━━━ Records for processing

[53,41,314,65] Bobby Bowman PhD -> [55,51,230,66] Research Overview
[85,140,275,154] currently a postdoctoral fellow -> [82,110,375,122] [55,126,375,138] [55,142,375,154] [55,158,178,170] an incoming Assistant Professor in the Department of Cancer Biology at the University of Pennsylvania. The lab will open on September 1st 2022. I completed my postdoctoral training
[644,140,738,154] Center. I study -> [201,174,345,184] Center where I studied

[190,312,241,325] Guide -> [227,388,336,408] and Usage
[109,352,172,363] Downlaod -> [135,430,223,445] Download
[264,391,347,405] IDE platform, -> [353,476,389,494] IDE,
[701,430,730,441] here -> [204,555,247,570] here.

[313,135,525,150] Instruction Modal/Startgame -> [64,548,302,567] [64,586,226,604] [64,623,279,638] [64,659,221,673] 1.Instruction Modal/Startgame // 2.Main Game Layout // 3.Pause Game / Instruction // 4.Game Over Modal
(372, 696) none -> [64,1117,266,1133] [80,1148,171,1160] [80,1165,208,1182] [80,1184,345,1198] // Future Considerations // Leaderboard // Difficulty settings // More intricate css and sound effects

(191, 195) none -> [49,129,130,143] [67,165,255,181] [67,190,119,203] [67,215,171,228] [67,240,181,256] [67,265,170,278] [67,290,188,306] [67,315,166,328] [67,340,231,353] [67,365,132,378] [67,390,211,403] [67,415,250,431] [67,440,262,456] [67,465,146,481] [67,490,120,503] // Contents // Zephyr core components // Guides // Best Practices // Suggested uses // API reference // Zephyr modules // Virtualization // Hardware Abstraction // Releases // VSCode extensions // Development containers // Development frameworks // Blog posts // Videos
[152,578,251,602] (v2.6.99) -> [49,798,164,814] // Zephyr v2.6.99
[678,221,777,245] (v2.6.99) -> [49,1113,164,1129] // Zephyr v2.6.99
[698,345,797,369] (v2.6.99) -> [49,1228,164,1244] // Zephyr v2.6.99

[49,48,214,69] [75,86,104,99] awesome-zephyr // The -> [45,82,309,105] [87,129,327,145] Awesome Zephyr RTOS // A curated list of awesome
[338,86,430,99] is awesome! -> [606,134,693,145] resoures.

━━━━━━

▶ **Exercise goal**: Return the opening line of the data and every line after it through the line containing "[109,352,172,363] Downlaod ->", please, exactly as written and with nothing added.

▶ **Reply**:
[53,41,314,65] Bobby Bowman PhD -> [55,51,230,66] Research Overview
[85,140,275,154] currently a postdoctoral fellow -> [82,110,375,122] [55,126,375,138] [55,142,375,154] [55,158,178,170] an incoming Assistant Professor in the Department of Cancer Biology at the University of Pennsylvania. The lab will open on September 1st 2022. I completed my postdoctoral training
[644,140,738,154] Center. I study -> [201,174,345,184] Center where I studied

[190,312,241,325] Guide -> [227,388,336,408] and Usage
[109,352,172,363] Downlaod -> [135,430,223,445] Download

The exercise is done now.